(Work to complete) Give again, unaltered, the lines of the listing below that run from the line having "上午9:48:23 · permalink" through the line having "上午8:35:41 · permalink".

(The data)
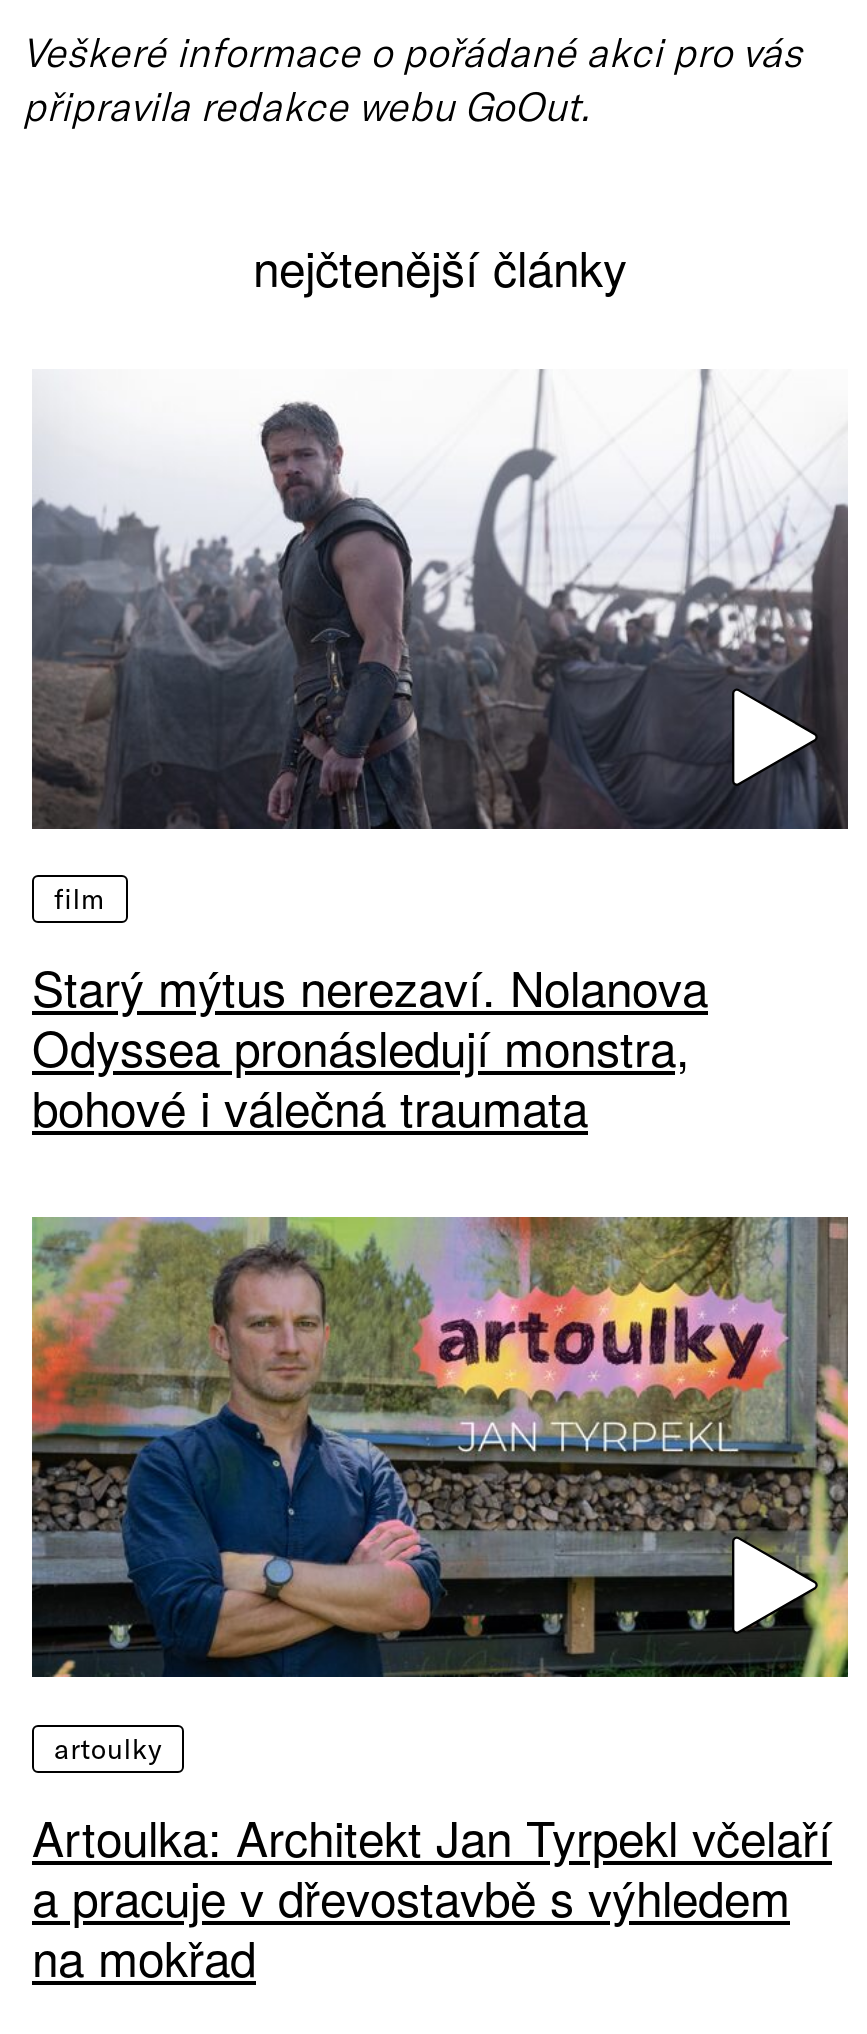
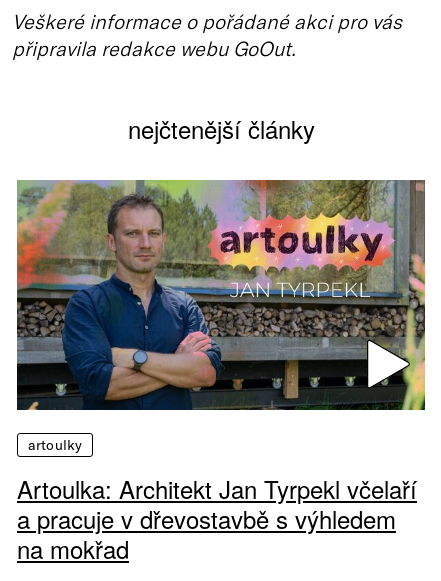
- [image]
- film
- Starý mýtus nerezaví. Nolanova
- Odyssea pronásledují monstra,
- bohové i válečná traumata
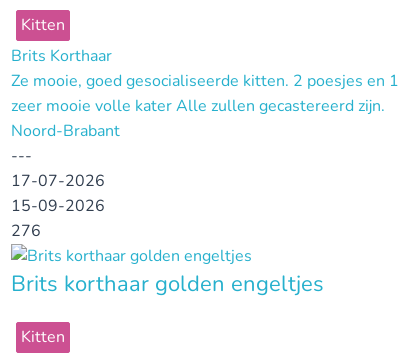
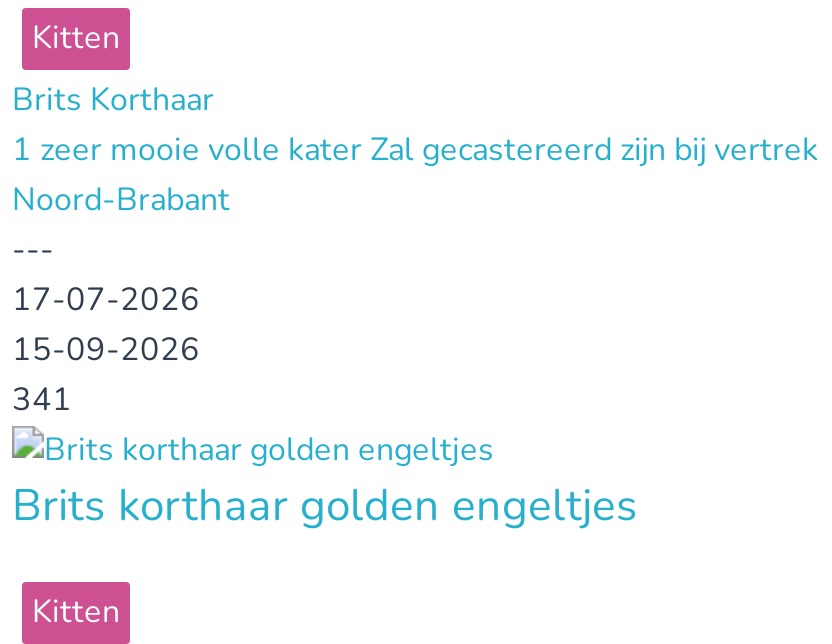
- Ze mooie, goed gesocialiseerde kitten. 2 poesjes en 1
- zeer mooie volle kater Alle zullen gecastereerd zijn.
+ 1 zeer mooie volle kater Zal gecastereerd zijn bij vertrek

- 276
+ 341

---

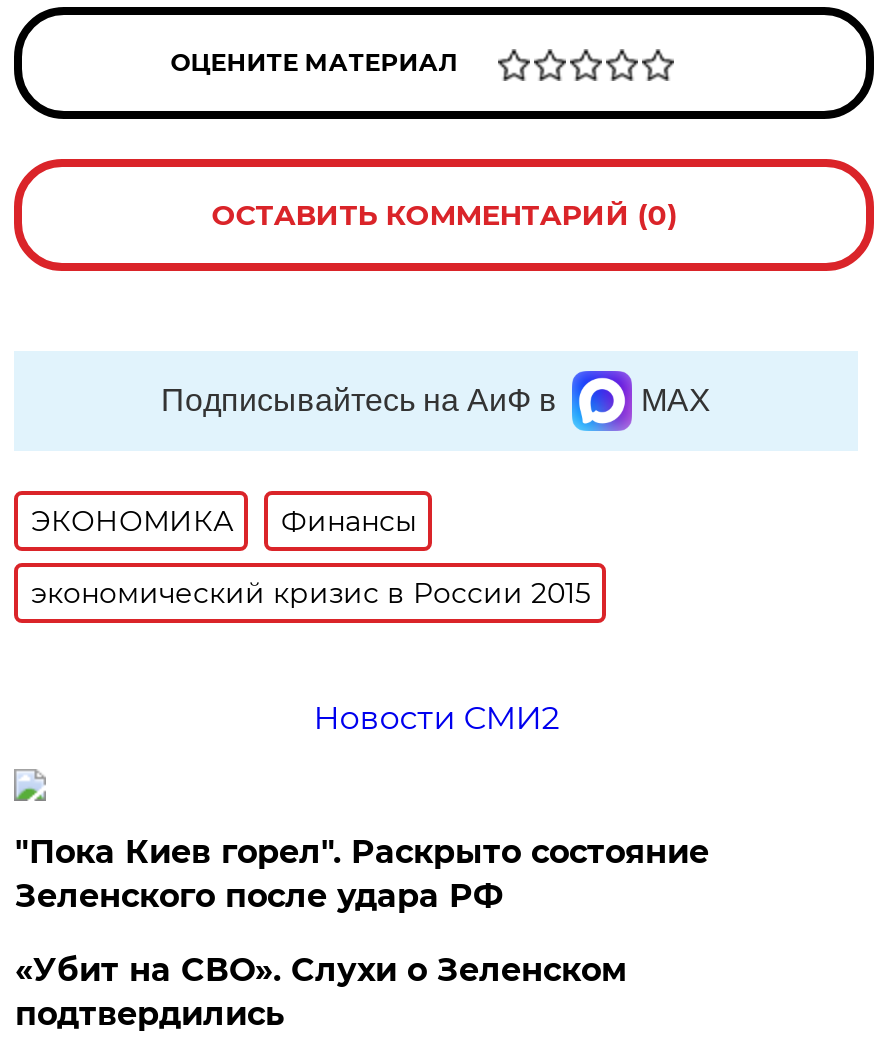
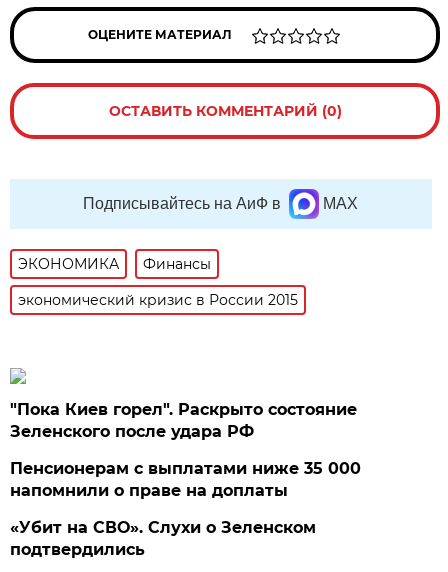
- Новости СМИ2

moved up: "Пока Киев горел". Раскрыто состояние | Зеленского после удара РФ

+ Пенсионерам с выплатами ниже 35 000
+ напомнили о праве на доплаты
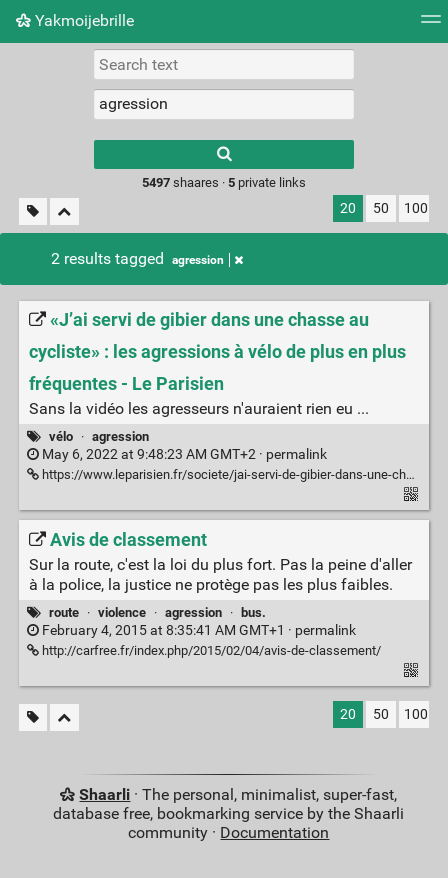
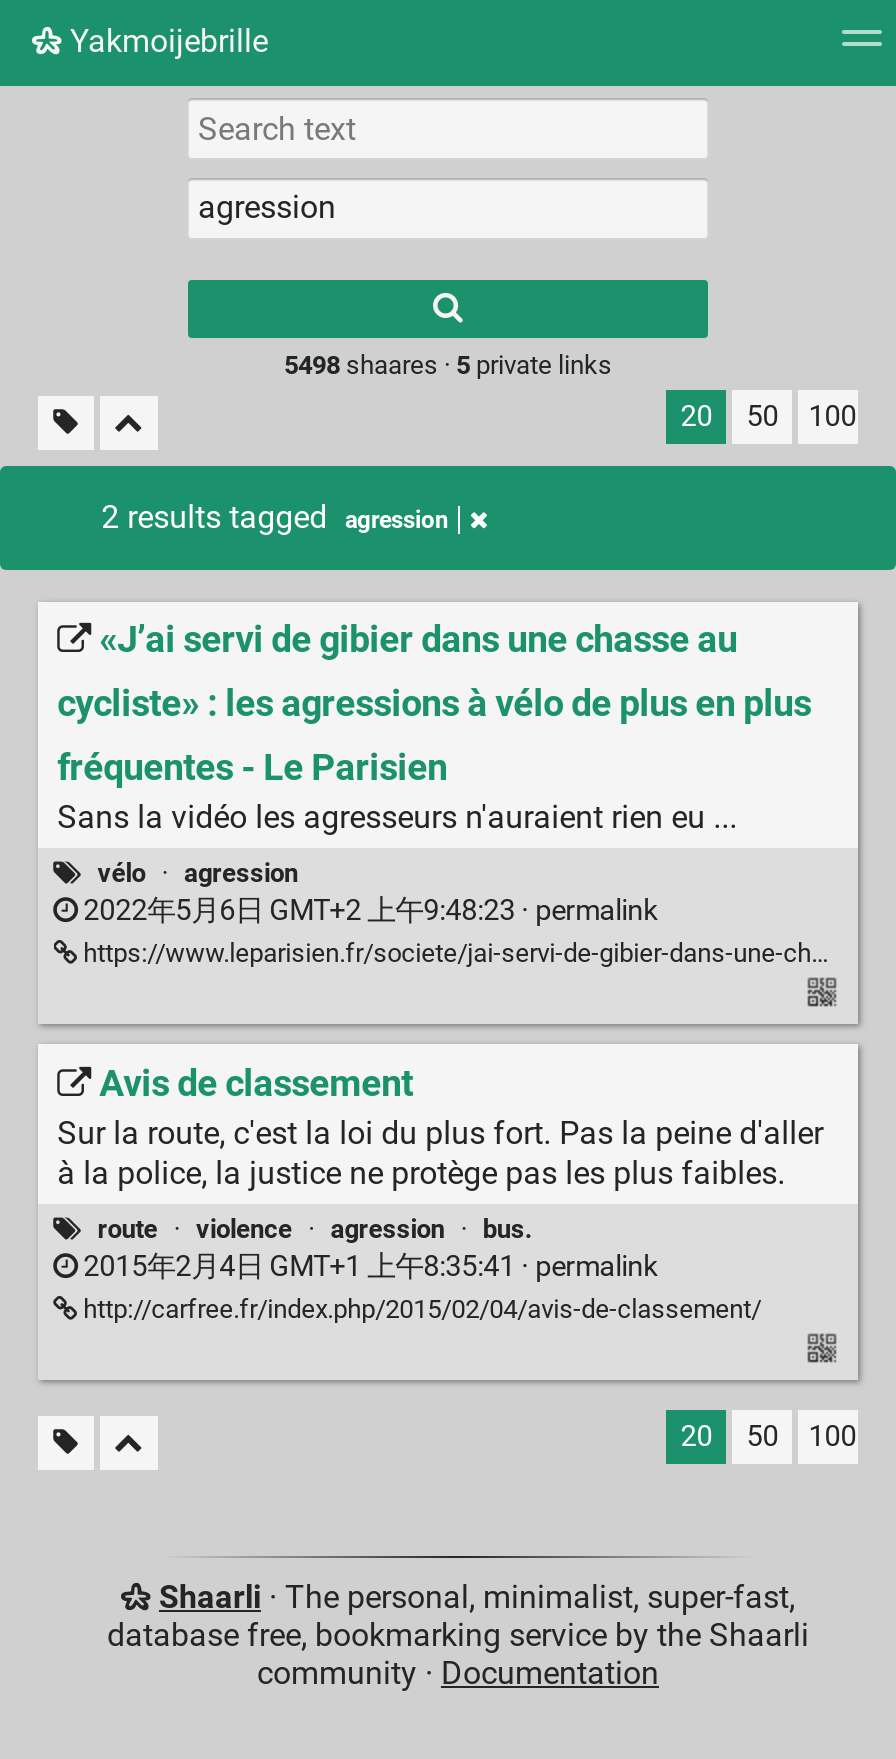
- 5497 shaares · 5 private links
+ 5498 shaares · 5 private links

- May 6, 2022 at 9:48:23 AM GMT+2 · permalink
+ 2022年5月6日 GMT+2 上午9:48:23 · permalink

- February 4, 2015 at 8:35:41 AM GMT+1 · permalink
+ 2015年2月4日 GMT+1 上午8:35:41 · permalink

(Completed exercise)
+ 2022年5月6日 GMT+2 上午9:48:23 · permalink

- February 4, 2015 at 8:35:41 AM GMT+1 · permalink
+ 2015年2月4日 GMT+1 上午8:35:41 · permalink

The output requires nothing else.